Generate Regression Norms for a Single Variable
Source:R/cont_norms_single_pred.R
cont_norms_single_pred.RdThis function generates regression norms and performs significance testing for an individual's score on a predictor variable. It calculates the regression equation, standard errors, and significance levels based on summary statistics from a control sample.
Usage
cont_norms_single_pred(
ctrl.x.mean,
ctrl.x.sd,
ctrl.y.mean,
ctrl.y.sd,
r,
n,
x,
y,
conf.level = 0.05,
direction = "lower",
dp = 4,
x.name = "X",
y.name = "Y"
)Arguments
- ctrl.x.mean
Mean of the predictor variable in the control sample.
- ctrl.x.sd
Standard deviation of the predictor variable in the control sample.
- ctrl.y.mean
Mean of the criterion variable in the control sample.
- ctrl.y.sd
Standard deviation of the criterion variable in the control sample.
- r
Correlation coefficient between the predictor and criterion variables in the control sample.
- n
Sample size of the control group.
- x
Score of the individual on the predictor variable.
- y
Obtained score of the individual on the criterion variable.
- conf.level
Confidence level for the significance test.

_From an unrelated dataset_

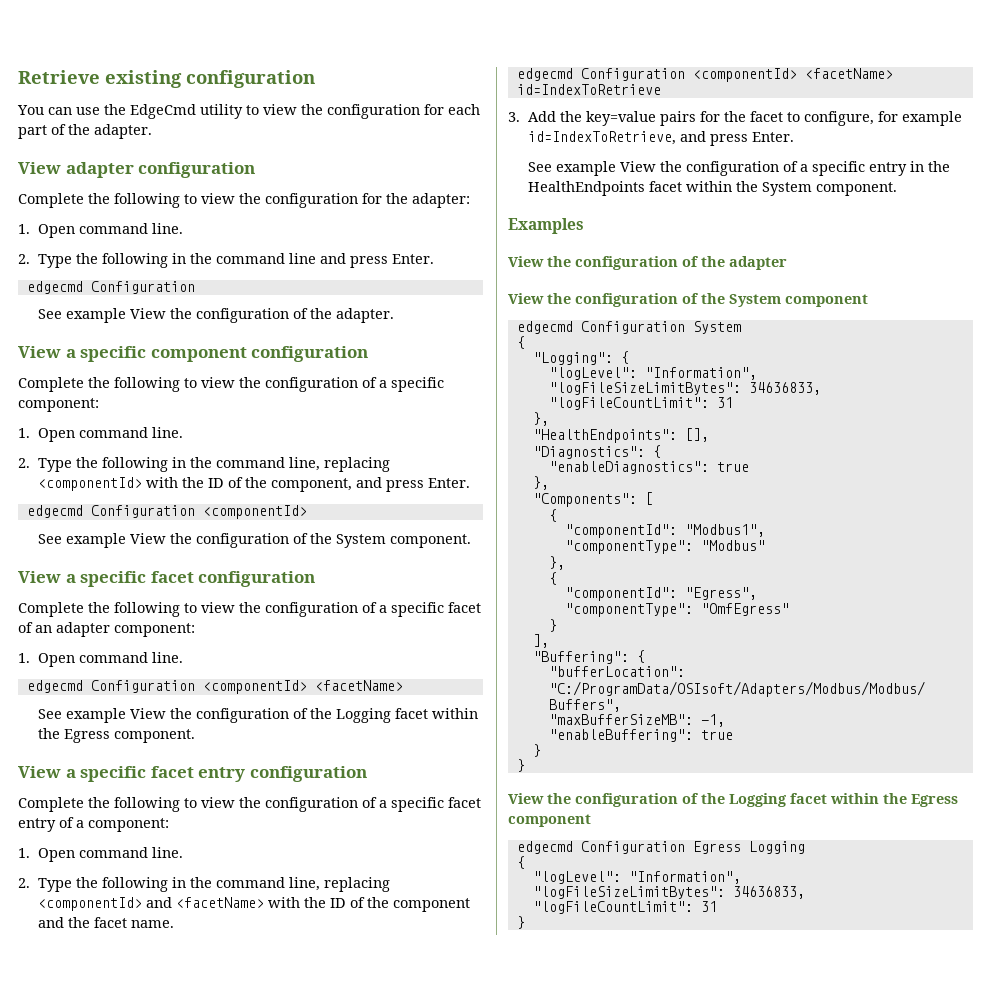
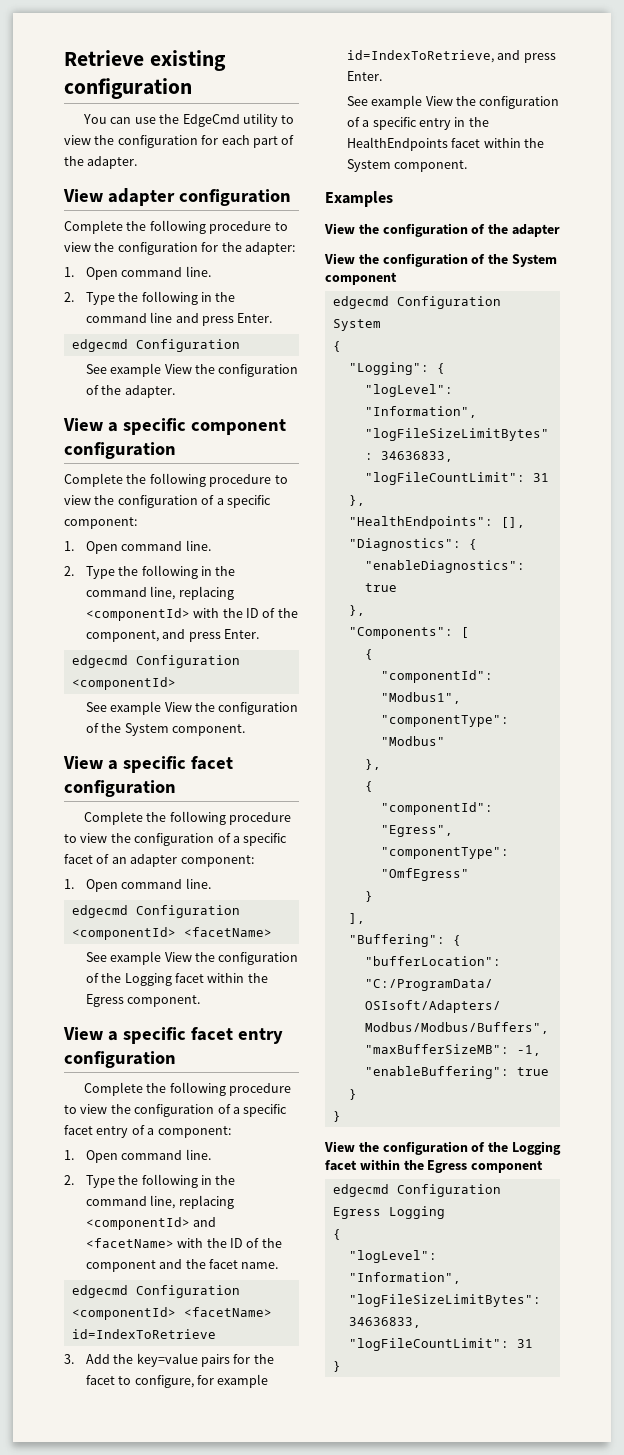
(180, 200) none -> [209,221,272,234] procedure
(180, 384) none -> [209,474,272,487] procedure
(180, 609) none -> [229,812,292,825] procedure
(180, 804) none -> [229,1083,292,1096] procedure

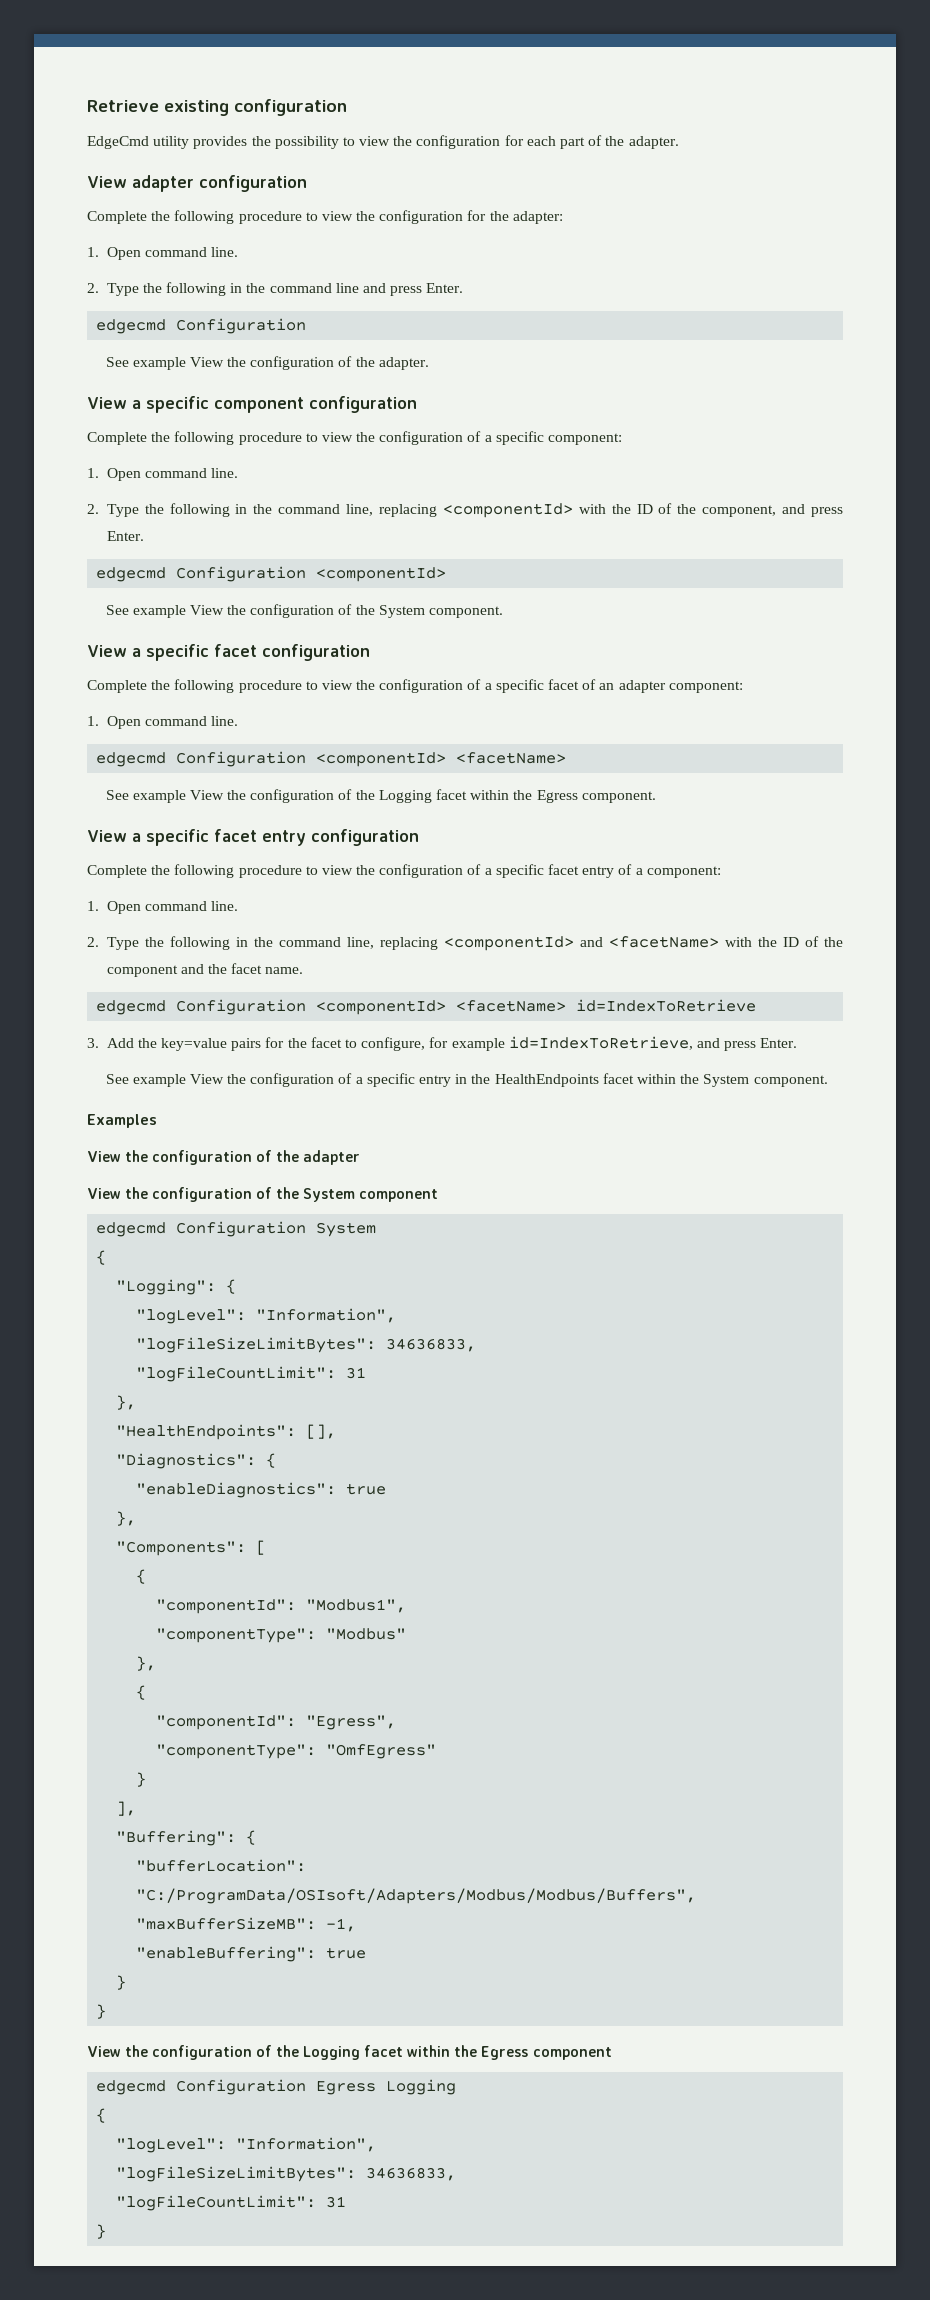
[83,113,278,127] You can use the EdgeCmd utility -> [87,136,339,149] EdgeCmd utility provides the possibility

Default is 0.05.
- direction
Direction for the significance test. Options are "lower" or "upper". Default is "lower".
- dp
Number of decimal places.
- x.name
Name for the predictor variable. Default is "X".
- y.name
Name for the criterion variable. Default is "Y".
Examples
cont_norms_single_pred(
ctrl.x.mean = 63.8,
ctrl.x.sd = 8.42,
ctrl.y.mean = 41.3,
ctrl.y.sd = 13.2,
r = -0.58,
n = 160,
x = 26,
y = 41,
x.name = "Predictor",
y.name = "Criterion"
)
#> Neuropsychological Regression Norms Single Case Analysis
#>
#> Regression norms and significance testing for an individual case based on the control sample.
#>
#> INPUTS:
#>
#> Variable Mean SD Case's Score n r t1 Score
#> ---------------------- ----- ------ ------------- ---- ------ ---------
#> Predictor (Predictor) 63.8 8.42 26 160 -0.58 26
#> Criterion (Criterion) 41.3 13.20 41 41
#>
#> OUTPUTS:
#>
#> Outputs Value
#> ------------------------------------------ -----------------------------
#> Regression equation (Predicted Y) 99.311 + -0.9093 * Predictor
#> Standard error of estimate 10.7869
#> Case's PREDICTED score 75.6702
#> Discrepancy (Observed - Predicted) -34.6702
#> Effect size (Z-OP) -3.2243
#> t value -3.0196
#> One-tailed p-value 0.0015
#> Two-tailed p-value 0.0030
#> Estimated % with more extreme discrepancy 0.1476 %
#>
#> Based on: Crawford, Garthwaite, & Porter (2010), Crawford & Garthwaite (2002), and Crawford & Howell (1998).